Facebook Beats NSO’s Attempt to Crush WhatsApp Malware Suit - aspenmayer
https://www.bloomberg.com/news/articles/2020-07-17/facebook-beats-nso-s-attempt-to-crush-whatsapp-malware-hack-suit
======
aspenmayer
The ruling:

[https://www.pacermonitor.com/public/case/30721390/WhatsApp_I...](https://www.pacermonitor.com/public/case/30721390/WhatsApp_Inc_et_al_v_NSO_Group_Technologies_Limited_et_al)

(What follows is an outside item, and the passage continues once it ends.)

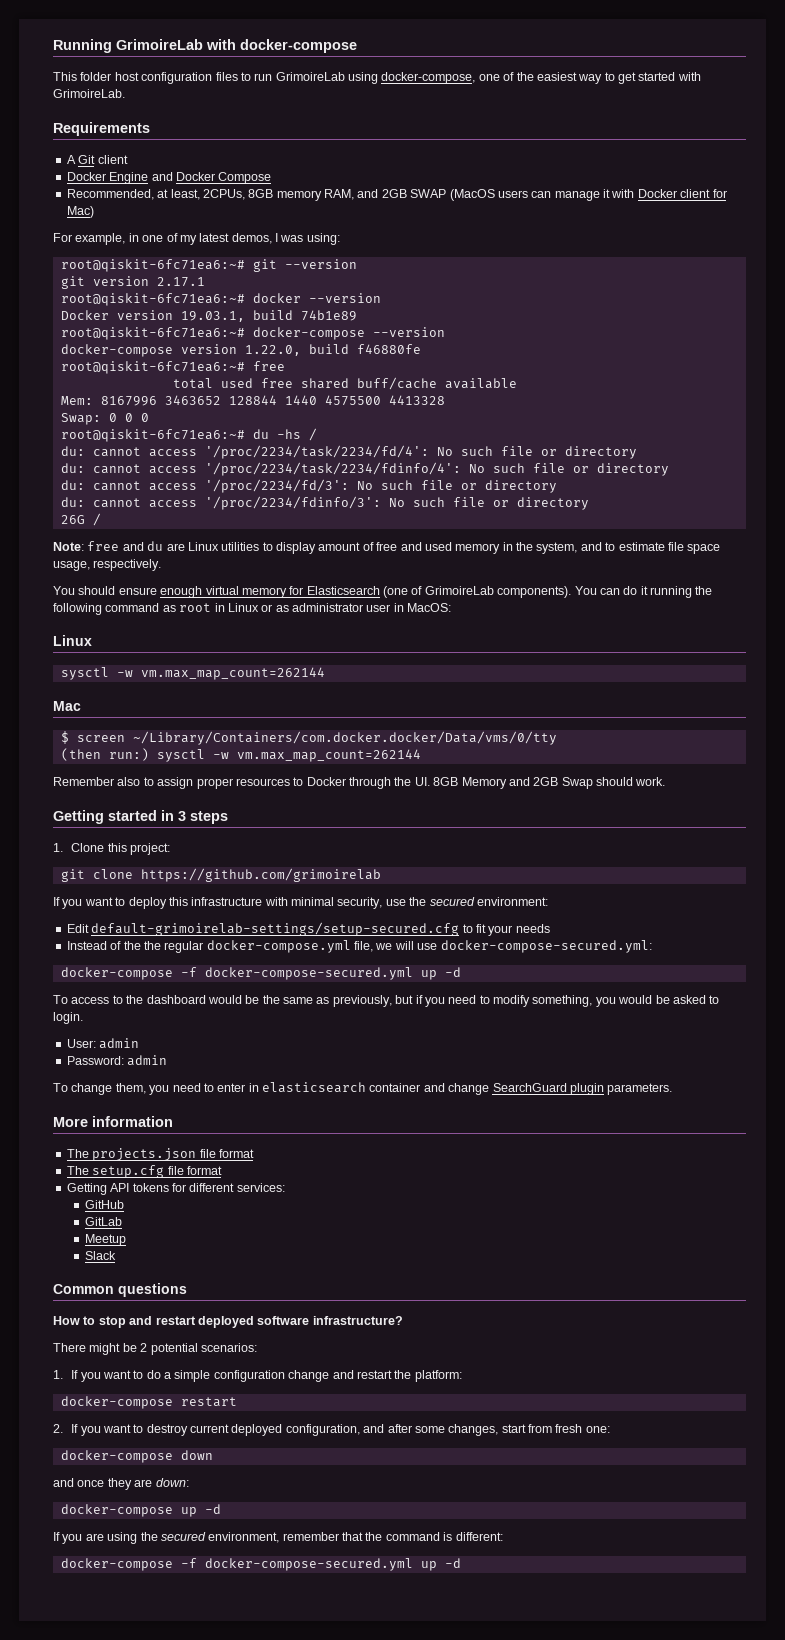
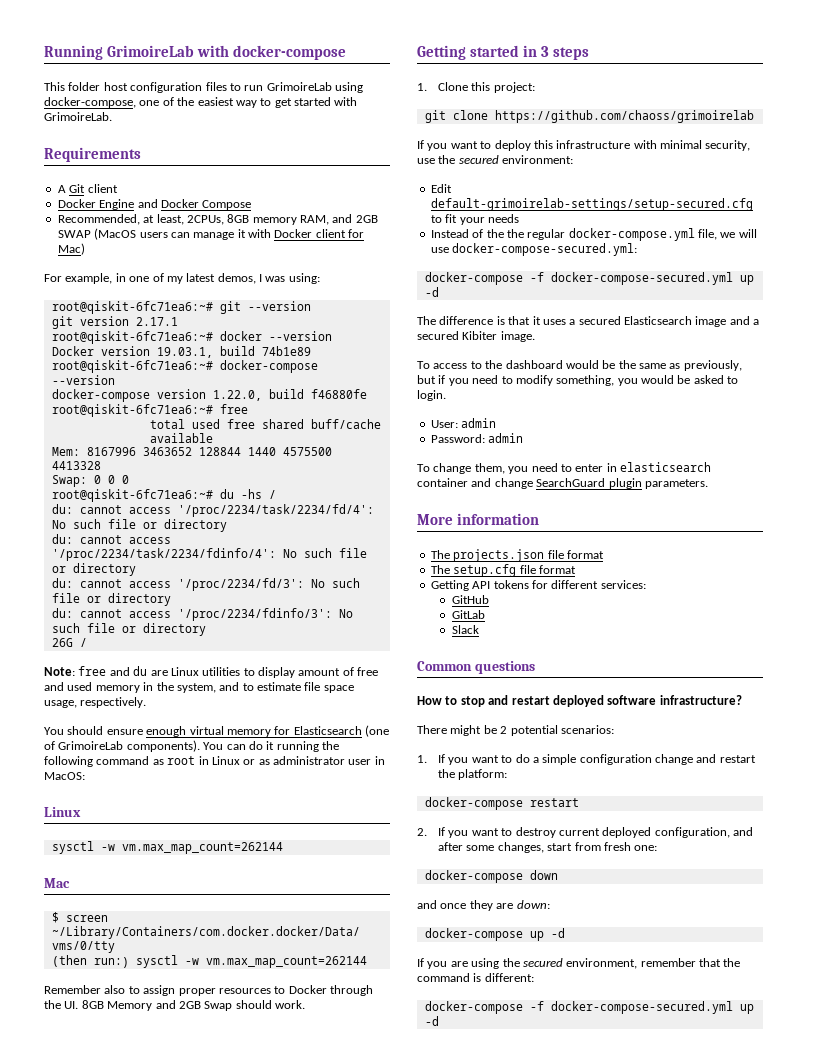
- git clone https://github.com/grimoirelab
+ git clone https://github.com/chaoss/grimoirelab
+ The difference is that it uses a secured Elasticsearch image and a secured Kibiter image.
- Meetup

> U.S. District Judge Phyllis Hamilton on Thursday denied NSO’s request to
> dismiss the lawsuit. NSO unsuccessfully argued the court lacked jurisdiction
> because the company was immune to legal action as a contractor of foreign
> governments. NSO is an agent of the Kingdom of Bahrain, the United Arab
> Emirates, and Mexico, according to Facebook’s complaint.

> Hamilton did, however, grant NSO’s request to dismiss a claim that NSO
> wrongfully interfered with WhatsApp servers.

> The case is WhatsApp Inc. v. NSO Group Technologies Limited, 19-cv-07123,
> U.S. District Court, Northern District of California (Oakland).